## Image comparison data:
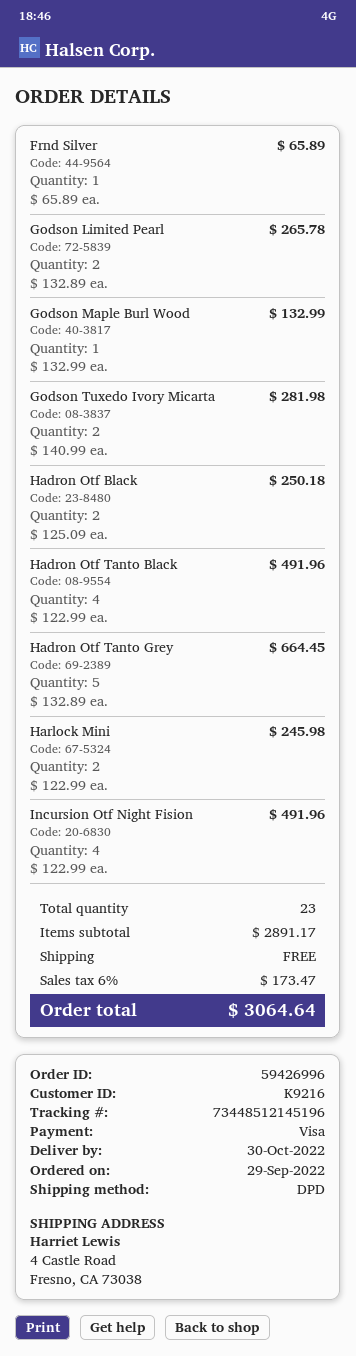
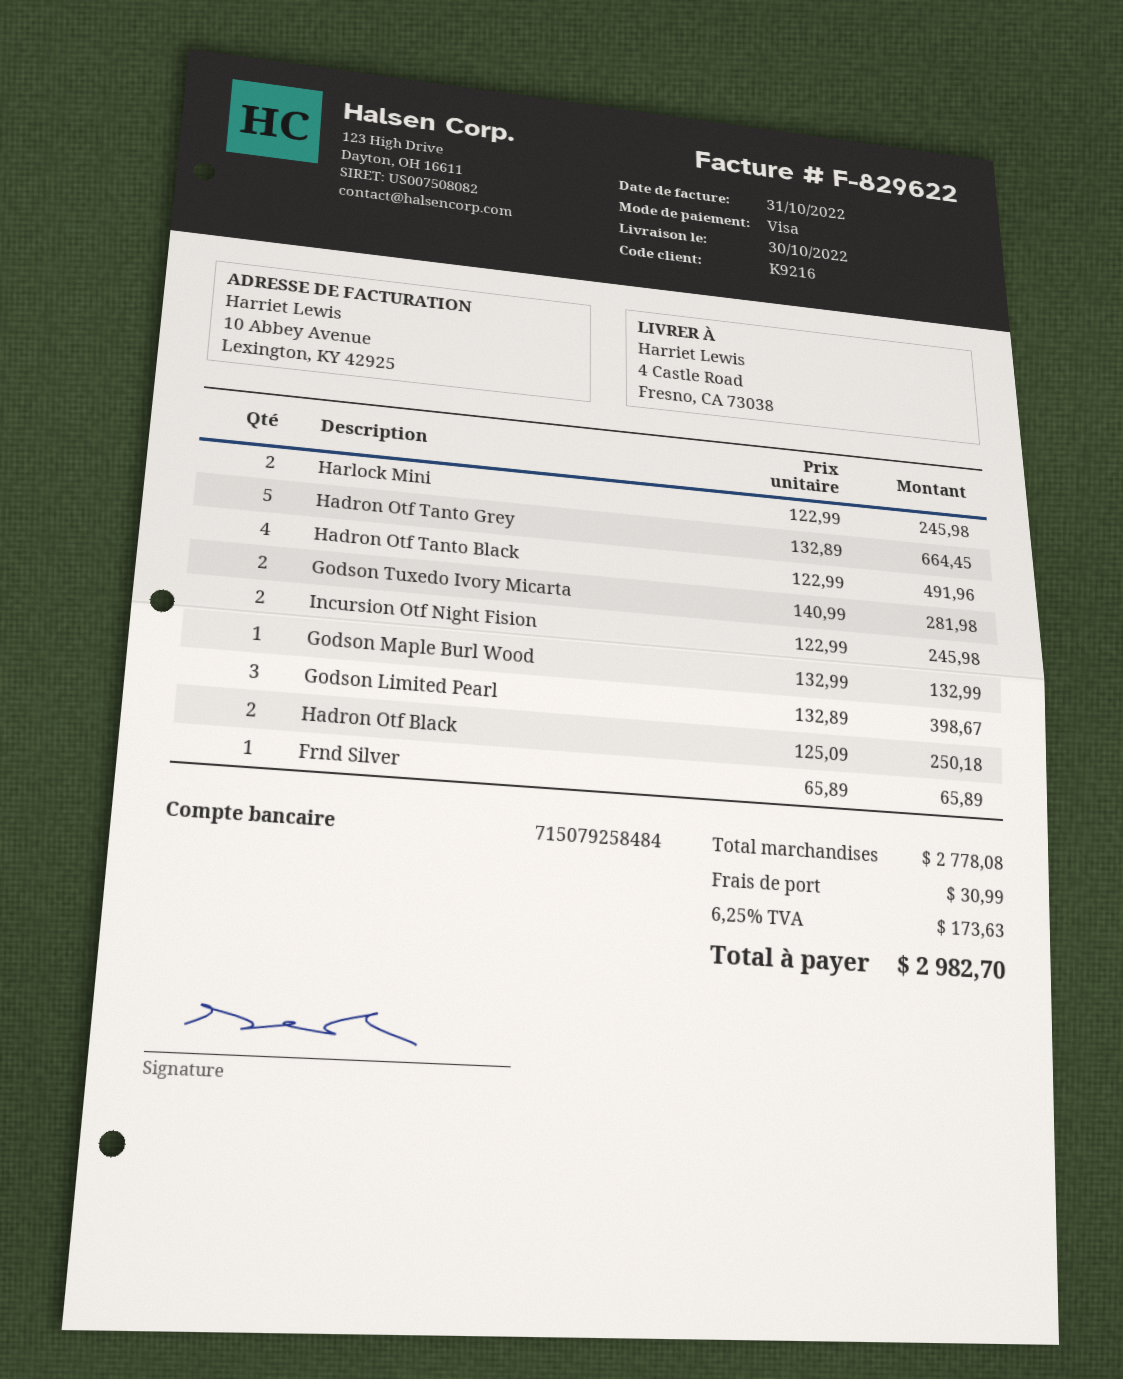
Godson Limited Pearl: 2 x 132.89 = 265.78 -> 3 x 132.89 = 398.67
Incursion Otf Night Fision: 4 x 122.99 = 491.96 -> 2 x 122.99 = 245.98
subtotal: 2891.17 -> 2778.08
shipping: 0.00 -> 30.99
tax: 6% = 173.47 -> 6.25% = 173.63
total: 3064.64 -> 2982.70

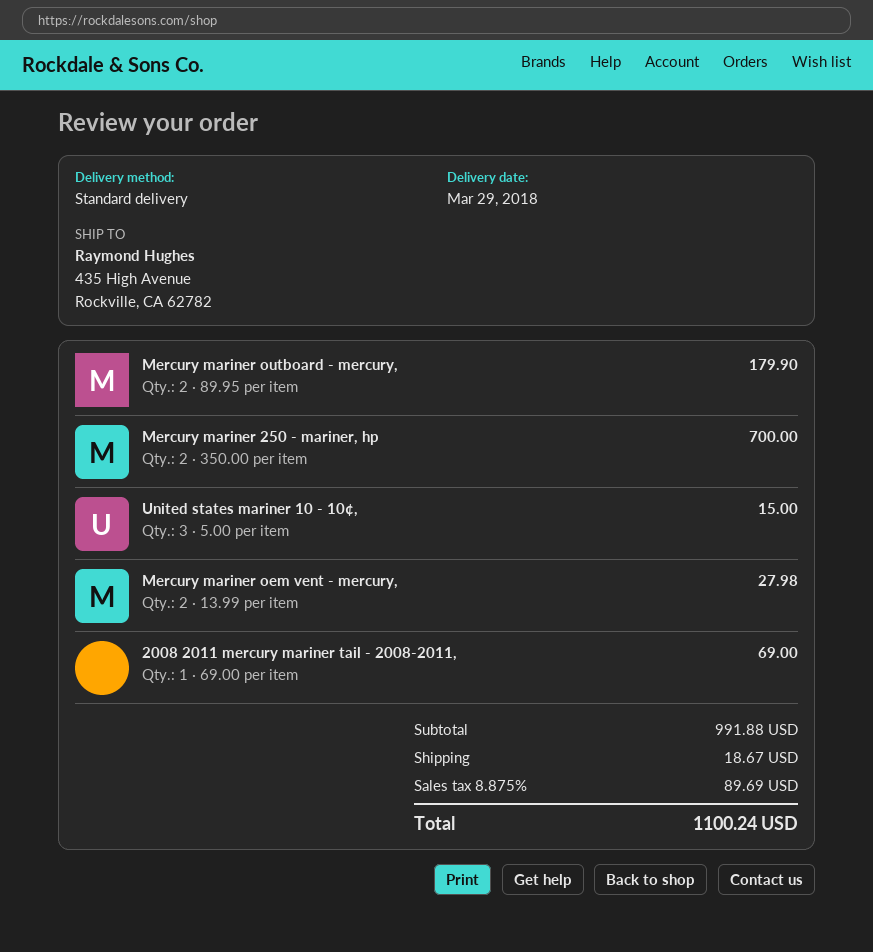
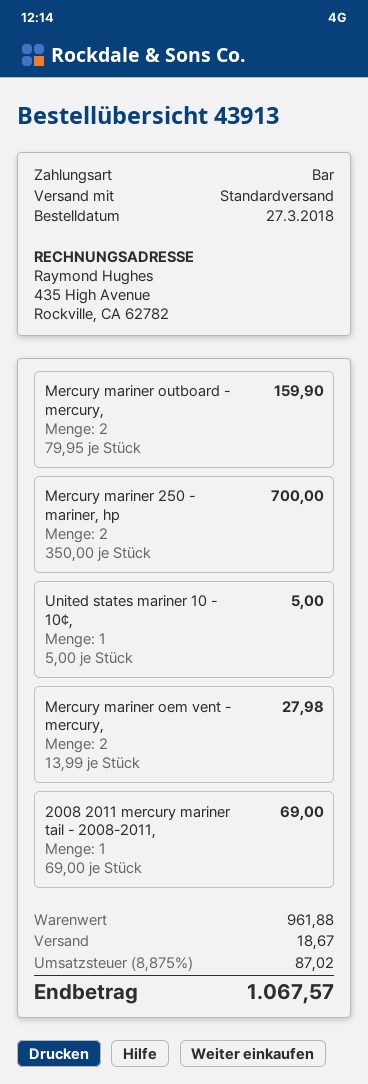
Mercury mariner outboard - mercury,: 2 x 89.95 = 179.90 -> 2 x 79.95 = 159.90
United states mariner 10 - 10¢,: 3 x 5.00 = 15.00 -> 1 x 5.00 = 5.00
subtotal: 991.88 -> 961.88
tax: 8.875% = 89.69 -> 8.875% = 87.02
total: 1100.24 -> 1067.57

## Task description:
Report every line of the records that contains the word "mariner".

## Exercise result:
Mercury mariner outboard - mercury,: 2 x 89.95 = 179.90 -> 2 x 79.95 = 159.90
United states mariner 10 - 10¢,: 3 x 5.00 = 15.00 -> 1 x 5.00 = 5.00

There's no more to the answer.